**WHAT TO PRODUCE**
Please retype the records below exactly, omitting any images.

____

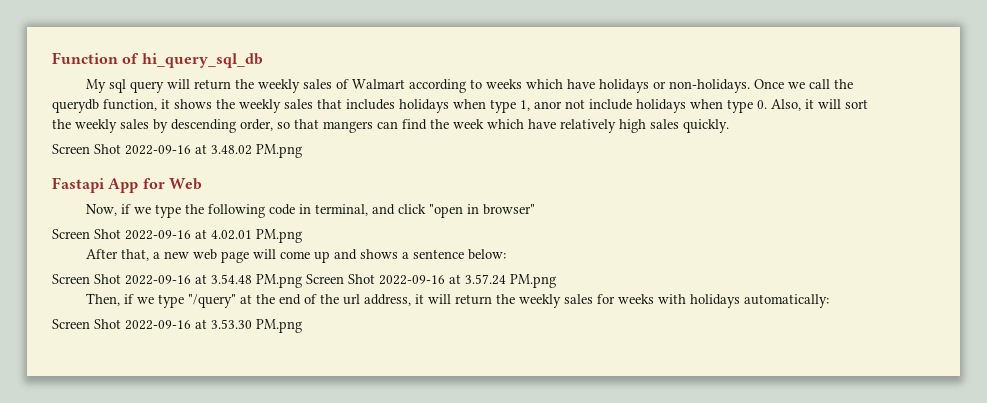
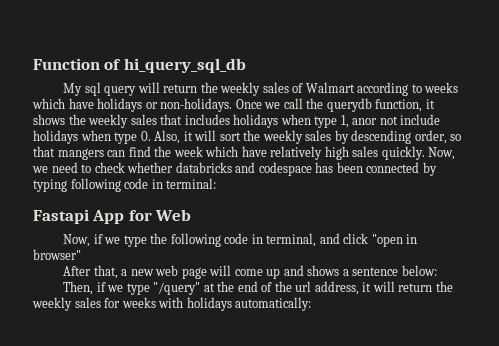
- Once we call the querydb function, it shows the weekly sales that includes holidays when type 1, anor not include holidays when type 0. Also, it will sort the weekly sales by descending order, so that mangers can find the week which have relatively high sales quickly.
- Screen Shot 2022-09-16 at 3.48.02 PM.png
+ Once we call the querydb function, it shows the weekly sales that includes holidays when type 1, anor not include holidays when type 0. Also, it will sort the weekly sales by descending order, so that mangers can find the week which have relatively high sales quickly. Now, we need to check whether databricks and codespace has been connected by typing following code in terminal:
- Screen Shot 2022-09-16 at 4.02.01 PM.png
- Screen Shot 2022-09-16 at 3.54.48 PM.png Screen Shot 2022-09-16 at 3.57.24 PM.png
- Screen Shot 2022-09-16 at 3.53.30 PM.png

____

**RESULT FOR THIS EXERCISE**
- Once we call the querydb function, it shows the weekly sales that includes holidays when type 1, anor not include holidays when type 0. Also, it will sort the weekly sales by descending order, so that mangers can find the week which have relatively high sales quickly.
- Screen Shot 2022-09-16 at 3.48.02 PM.png
+ Once we call the querydb function, it shows the weekly sales that includes holidays when type 1, anor not include holidays when type 0. Also, it will sort the weekly sales by descending order, so that mangers can find the week which have relatively high sales quickly. Now, we need to check whether databricks and codespace has been connected by typing following code in terminal:
- Screen Shot 2022-09-16 at 4.02.01 PM.png
- Screen Shot 2022-09-16 at 3.54.48 PM.png Screen Shot 2022-09-16 at 3.57.24 PM.png
- Screen Shot 2022-09-16 at 3.53.30 PM.png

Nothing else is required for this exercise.